Çevreyi korumayı hedefleyen sürdürülebilirlik odaklı şirketler öncelikli
Son yıllarda ‘bilinçli tüketim’ anlayışı tüketici davranışlarını yeniden şekillendiriyor. Çevre kirliliğinden kaynaklı faktörlerin insan hayatına, sağlığa olumsuz etkileri her geçen gün artarken, bilinçli tüketiciler bu konuda çaba gösteren, harekete geçen, etkili çalışmalar yapan şirketleri tercih etme eğiliminde. Üretimden lojistiğe, paketlemeden doğrudan pazarlama faaliyetlerine kadar her alanda şirketlerin tüketicilerin çevresel kaygılarını gözetmesi ve sürdürülebilirliği öncelikleri arasına alması gerekiyor. Bilinçli tüketiciler giderek daha çevre dostu ürünleri tercih ederken, sürdürülebilirliği gerçek bir öncelik haline getiren şirketler her zaman bir adım önde olacak.

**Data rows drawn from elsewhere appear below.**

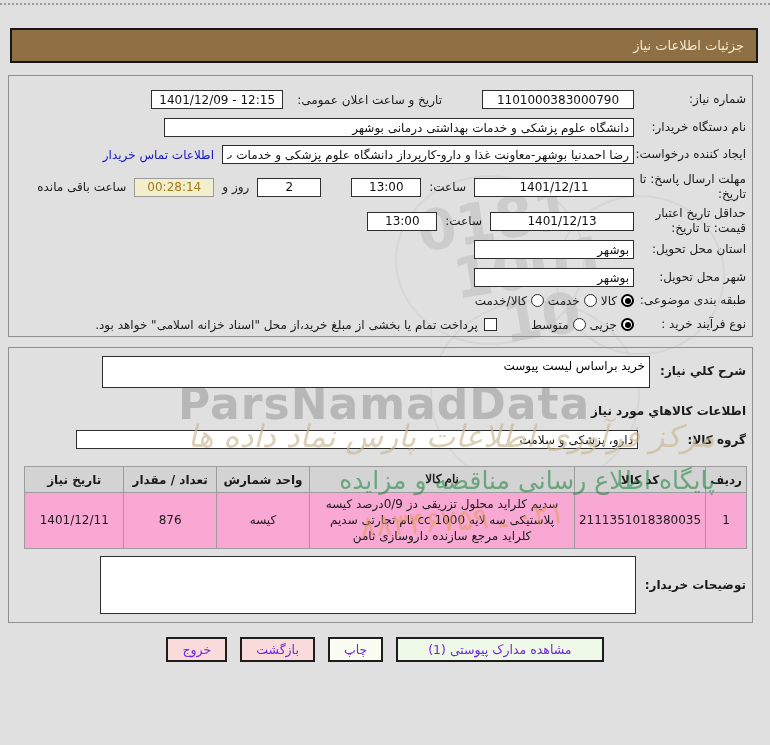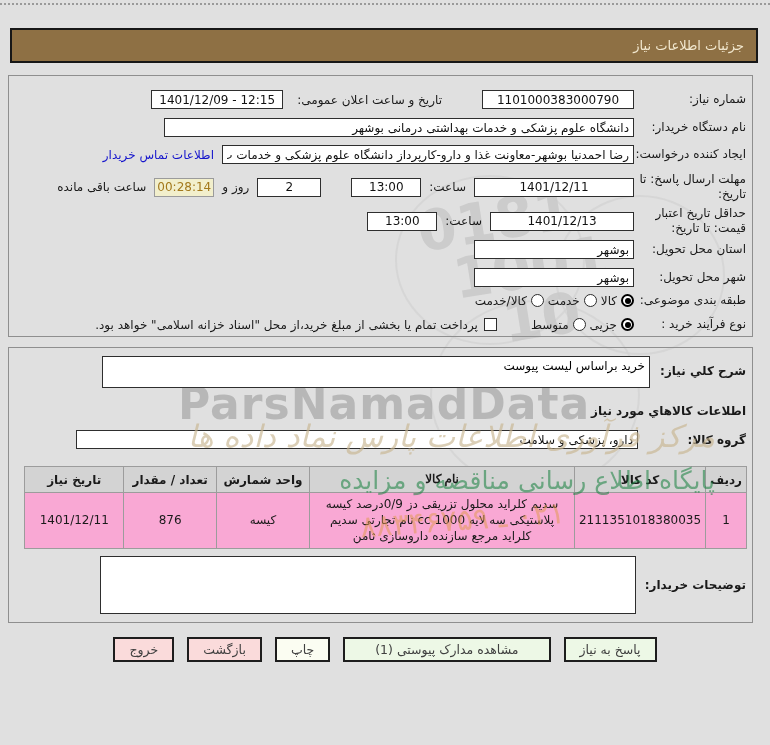--- a/index.html
+++ b/index.html
@@ -51,7 +51,7 @@
   .gap8{ width:8px;} .gap14{ width:14px;} .gap30{ width:30px;} .gap40{ width:40px;}
   .link { color:#1414cc; margin-right:8px; white-space:nowrap; cursor:pointer; }
   .count {
-    height:19px; width:60px; background:#f2efcc; border:1px solid #9b9b9b; color:#a3791c;
+    height:19px; width:80px; background:#f2efcc; border:1px solid #9b9b9b; color:#a3791c;
     display:flex; align-items:center; justify-content:center; direction:ltr; font-size:12px;
   }
   .radio { width:13px; height:13px; border:1px solid #2c2c2c; border-radius:50%; background:#fff;

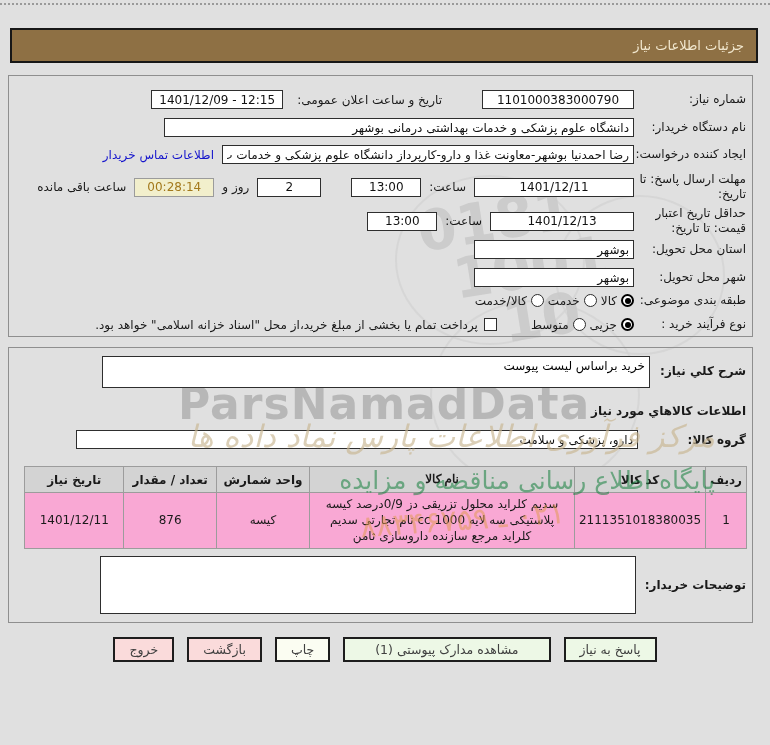--- a/index.html
+++ b/index.html
@@ -78,7 +78,7 @@
   .btnrow { position:absolute; top:637px; left:0; right:0; display:flex; justify-content:center; gap:13px; z-index:2; }
   .btn {
     height:25px; border:2px solid #1d1d1d; font-family:"DejaVu Sans",sans-serif;
-    font-size:12.5px; color:#404040; padding:0 14px; cursor:pointer;
+    font-size:12.5px; color:#6d28d9; padding:0 14px; cursor:pointer;
   }
   .btn.green { background:#edf8e6; }
   .btn.light { background:#fbfdf2; }

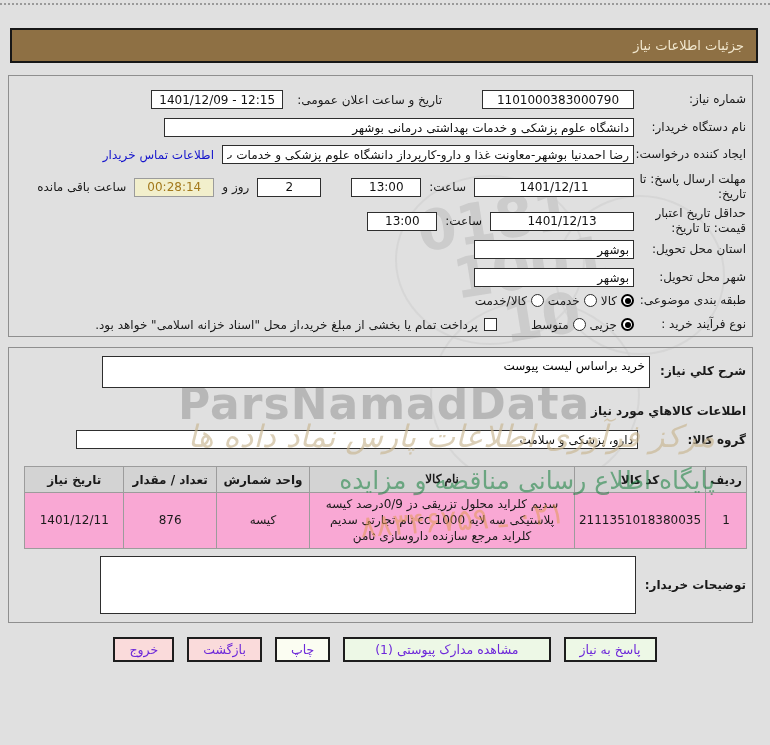--- a/index.html
+++ b/index.html
@@ -234,7 +234,6 @@
 <div class="wm-front wm-orange2">۰۲۱ ـ ۸۸۳۴۶۷۵۹</div>
 
 <div class="btnrow">
-  <button class="btn green">پاسخ به نیاز</button>
   <button class="btn green wide">مشاهده مدارک پیوستی (1)</button>
   <button class="btn light">چاپ</button>
   <button class="btn pink">بازگشت</button>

Yeni normalin yeni pazarlama modeli: Hibrit
Bir yandan e-ticaret hız kazanırken, fiziksel mağazadan vazgeçmeyen tüketiciler sayesinde perakendede pazarlamadan çok kanallı bir deneyime doğru evrildi. Çok kanallı bir pazarlama stratejisi ile tüketici deneyimini geliştirmek amacıyla mağaza içi alışveriş planlamasını yapmak, indirimler hakkında bilgilendirmek için online kanalları kullanırken, tüketicilere mağaza içinde kişiselleştirilmiş doğrudan pazarlama aktiviteleri sunarak en yüksek geri dönüşü almalarını sağlamak mümkün. Şirketlerin dijitalden fiziksele geçerken tüketicilere sorunsuz, entegre ve stresten uzak bir deneyim sunmaya odaklanması en büyük önceliği olmalı.
Sadakat programları yeniden güç kazanıyor
Tüketici davranışlarının hızla değiştiği bir zamanda, müşteri deneyimi her zamankinden daha önemli, bu nedenle markalar tüketicilerle duygusal olarak etkileşim kurmak ve sadakatini korumak için daha çok çalışmak zorunda. Yeni müşteriler edinmenin artan sancılarıyla beraber sadakat, şirketlerin büyümesinin anahtarlarından biri olacak. Sadakat programlarının kapsamı şirketin ihtiyaçlarına ve tüketicilerinin beklentilerine göre değişiklik gösterse de temel amaç tüketicilere mali konularda esneklik yaratırken kendilerini güvende hissetmelerini sağlamak ve markaya bağlılıklarını artırmak olmalı.